Find all the lines in the material below with the word "background", and copy them.

§

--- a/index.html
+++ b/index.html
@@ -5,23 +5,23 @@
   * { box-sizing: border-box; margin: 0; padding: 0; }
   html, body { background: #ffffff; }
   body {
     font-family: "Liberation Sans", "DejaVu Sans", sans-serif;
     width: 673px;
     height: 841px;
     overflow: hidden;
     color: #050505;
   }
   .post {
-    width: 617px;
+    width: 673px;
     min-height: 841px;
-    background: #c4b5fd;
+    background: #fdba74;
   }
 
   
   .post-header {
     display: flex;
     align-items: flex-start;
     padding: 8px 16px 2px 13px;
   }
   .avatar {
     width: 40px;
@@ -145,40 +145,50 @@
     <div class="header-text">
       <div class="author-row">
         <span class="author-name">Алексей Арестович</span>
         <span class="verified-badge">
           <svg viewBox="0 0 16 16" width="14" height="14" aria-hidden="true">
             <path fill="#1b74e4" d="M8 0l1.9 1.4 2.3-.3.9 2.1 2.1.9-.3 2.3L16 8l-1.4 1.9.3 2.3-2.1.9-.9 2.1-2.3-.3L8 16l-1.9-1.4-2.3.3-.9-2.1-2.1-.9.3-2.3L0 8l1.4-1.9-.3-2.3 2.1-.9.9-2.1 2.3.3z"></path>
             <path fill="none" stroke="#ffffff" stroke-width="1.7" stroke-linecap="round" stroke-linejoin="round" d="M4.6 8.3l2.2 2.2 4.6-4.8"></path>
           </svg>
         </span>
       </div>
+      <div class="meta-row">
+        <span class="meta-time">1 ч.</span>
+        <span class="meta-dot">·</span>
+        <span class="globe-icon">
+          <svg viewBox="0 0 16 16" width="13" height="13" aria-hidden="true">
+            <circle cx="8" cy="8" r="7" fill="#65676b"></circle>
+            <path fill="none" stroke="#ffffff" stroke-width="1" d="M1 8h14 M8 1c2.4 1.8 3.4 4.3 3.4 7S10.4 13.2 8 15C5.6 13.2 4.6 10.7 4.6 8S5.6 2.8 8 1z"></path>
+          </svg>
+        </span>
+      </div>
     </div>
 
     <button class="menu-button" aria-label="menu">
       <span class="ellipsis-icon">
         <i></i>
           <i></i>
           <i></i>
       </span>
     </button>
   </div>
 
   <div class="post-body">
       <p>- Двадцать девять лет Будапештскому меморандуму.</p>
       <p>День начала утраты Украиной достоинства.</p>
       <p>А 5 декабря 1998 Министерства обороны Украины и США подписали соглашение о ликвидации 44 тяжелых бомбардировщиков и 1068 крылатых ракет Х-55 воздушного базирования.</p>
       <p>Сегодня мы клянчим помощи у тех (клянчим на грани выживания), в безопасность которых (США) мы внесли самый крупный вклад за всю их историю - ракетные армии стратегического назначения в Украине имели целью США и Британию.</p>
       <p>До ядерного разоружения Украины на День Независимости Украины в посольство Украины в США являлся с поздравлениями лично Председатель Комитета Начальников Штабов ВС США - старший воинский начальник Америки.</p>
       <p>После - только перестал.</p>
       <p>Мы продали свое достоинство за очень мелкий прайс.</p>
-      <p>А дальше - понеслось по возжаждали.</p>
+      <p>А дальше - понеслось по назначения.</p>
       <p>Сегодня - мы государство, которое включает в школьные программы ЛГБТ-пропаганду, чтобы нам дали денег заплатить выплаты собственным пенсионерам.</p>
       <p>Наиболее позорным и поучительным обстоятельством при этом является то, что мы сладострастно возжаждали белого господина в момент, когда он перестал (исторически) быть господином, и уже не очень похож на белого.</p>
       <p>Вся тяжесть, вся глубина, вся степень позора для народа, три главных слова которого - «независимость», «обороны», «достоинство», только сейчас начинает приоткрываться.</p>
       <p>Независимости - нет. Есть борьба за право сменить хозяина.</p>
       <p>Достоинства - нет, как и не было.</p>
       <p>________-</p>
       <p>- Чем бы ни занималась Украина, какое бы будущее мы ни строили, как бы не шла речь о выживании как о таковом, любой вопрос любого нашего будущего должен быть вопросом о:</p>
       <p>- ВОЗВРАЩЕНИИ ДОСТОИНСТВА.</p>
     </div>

§

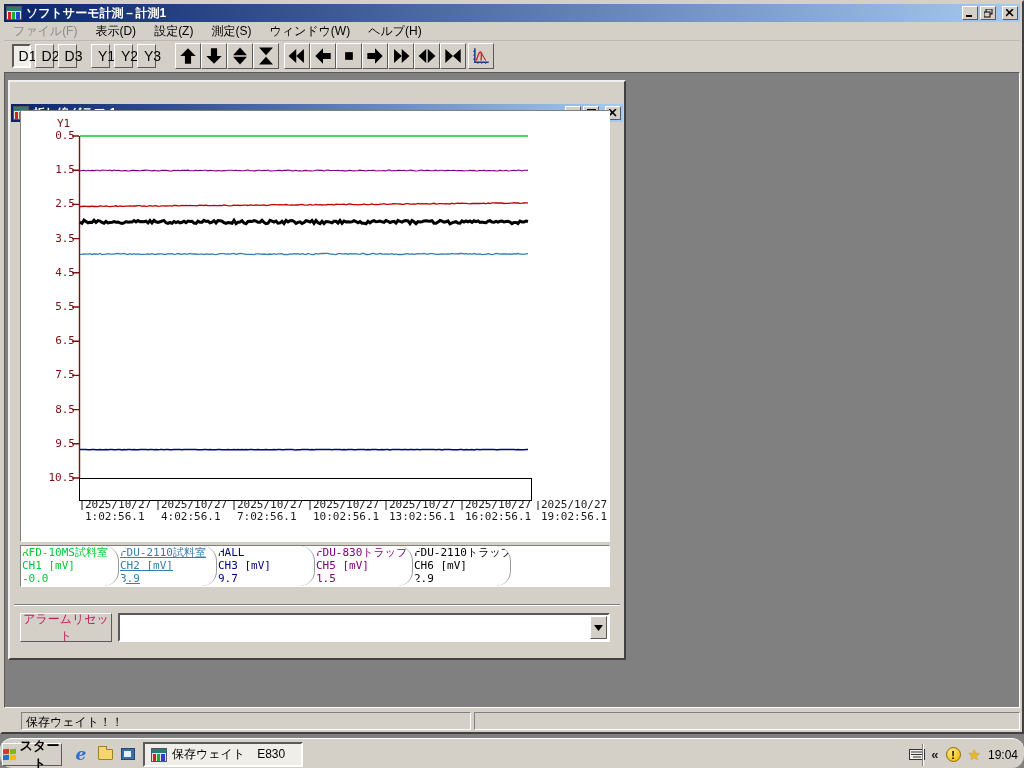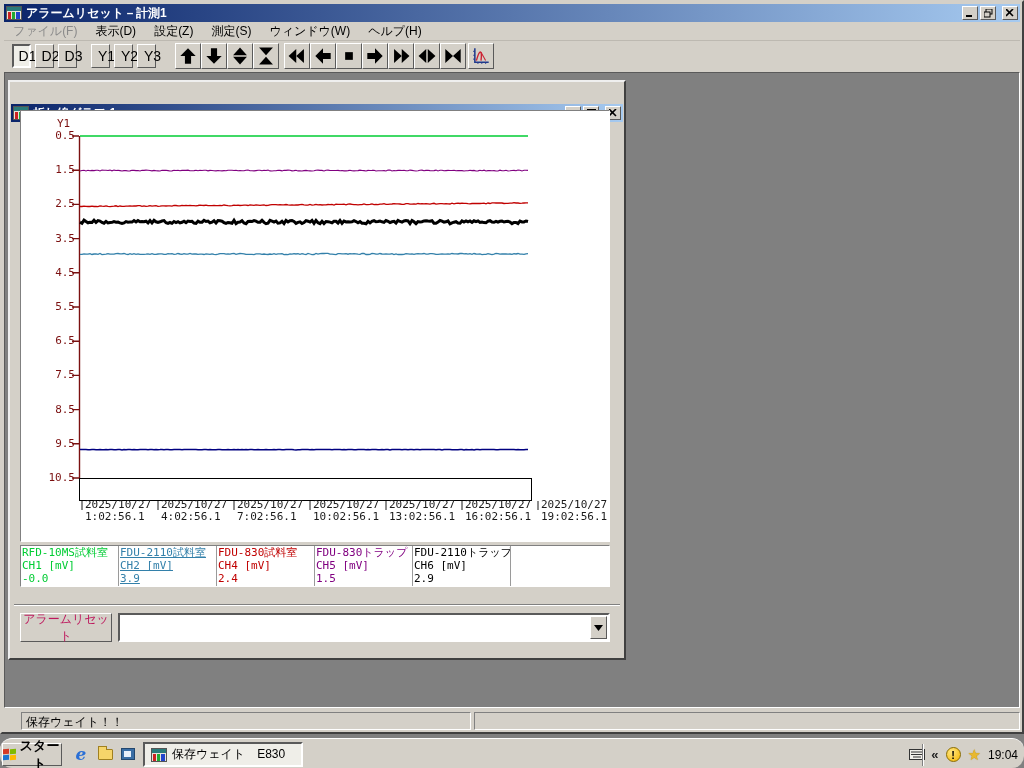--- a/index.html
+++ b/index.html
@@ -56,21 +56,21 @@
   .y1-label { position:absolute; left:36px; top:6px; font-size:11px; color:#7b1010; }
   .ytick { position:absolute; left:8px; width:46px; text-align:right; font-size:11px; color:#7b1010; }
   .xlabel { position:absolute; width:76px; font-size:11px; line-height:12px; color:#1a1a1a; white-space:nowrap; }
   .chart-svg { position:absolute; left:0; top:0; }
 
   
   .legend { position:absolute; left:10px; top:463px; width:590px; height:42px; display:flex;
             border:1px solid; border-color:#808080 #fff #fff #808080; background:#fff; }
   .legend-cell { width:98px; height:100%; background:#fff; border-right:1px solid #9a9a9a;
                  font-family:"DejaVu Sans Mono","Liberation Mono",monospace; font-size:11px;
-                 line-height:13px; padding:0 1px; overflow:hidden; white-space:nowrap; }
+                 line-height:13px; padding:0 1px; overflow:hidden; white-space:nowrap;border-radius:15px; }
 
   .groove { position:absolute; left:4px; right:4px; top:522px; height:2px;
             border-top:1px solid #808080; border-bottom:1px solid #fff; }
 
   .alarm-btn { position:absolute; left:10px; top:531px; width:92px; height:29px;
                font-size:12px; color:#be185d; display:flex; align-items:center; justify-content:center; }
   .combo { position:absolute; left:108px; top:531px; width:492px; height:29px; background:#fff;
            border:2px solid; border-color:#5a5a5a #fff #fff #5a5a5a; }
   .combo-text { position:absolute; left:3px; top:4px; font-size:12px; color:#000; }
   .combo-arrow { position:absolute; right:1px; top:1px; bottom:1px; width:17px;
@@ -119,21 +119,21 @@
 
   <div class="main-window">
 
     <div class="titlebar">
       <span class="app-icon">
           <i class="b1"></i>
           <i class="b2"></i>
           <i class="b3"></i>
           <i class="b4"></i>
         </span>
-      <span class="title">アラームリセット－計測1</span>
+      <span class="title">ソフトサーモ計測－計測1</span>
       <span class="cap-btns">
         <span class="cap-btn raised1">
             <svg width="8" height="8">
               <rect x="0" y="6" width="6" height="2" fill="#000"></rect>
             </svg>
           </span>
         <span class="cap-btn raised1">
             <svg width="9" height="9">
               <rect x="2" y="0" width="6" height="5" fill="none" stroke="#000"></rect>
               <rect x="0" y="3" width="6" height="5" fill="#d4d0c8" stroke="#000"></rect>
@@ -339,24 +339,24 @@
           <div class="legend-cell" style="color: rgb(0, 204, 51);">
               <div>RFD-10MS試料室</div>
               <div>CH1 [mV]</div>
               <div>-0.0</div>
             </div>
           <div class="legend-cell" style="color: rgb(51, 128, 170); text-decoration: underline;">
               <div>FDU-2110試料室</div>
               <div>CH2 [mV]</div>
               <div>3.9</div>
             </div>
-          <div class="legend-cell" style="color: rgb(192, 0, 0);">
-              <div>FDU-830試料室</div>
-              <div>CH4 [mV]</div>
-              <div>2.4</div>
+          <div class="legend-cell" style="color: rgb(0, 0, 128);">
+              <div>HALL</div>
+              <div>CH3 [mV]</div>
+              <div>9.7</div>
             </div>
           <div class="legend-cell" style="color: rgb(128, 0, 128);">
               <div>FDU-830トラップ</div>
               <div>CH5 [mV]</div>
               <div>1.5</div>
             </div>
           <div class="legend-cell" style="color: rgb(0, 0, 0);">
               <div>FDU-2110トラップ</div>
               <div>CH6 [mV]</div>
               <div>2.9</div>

§

### Expected answer
   html, body { background: #ffffff; }
-    background: #c4b5fd;
+    background: #fdba74;
             border:1px solid; border-color:#808080 #fff #fff #808080; background:#fff; }
   .legend-cell { width:98px; height:100%; background:#fff; border-right:1px solid #9a9a9a;
   .combo { position:absolute; left:108px; top:531px; width:492px; height:29px; background:#fff;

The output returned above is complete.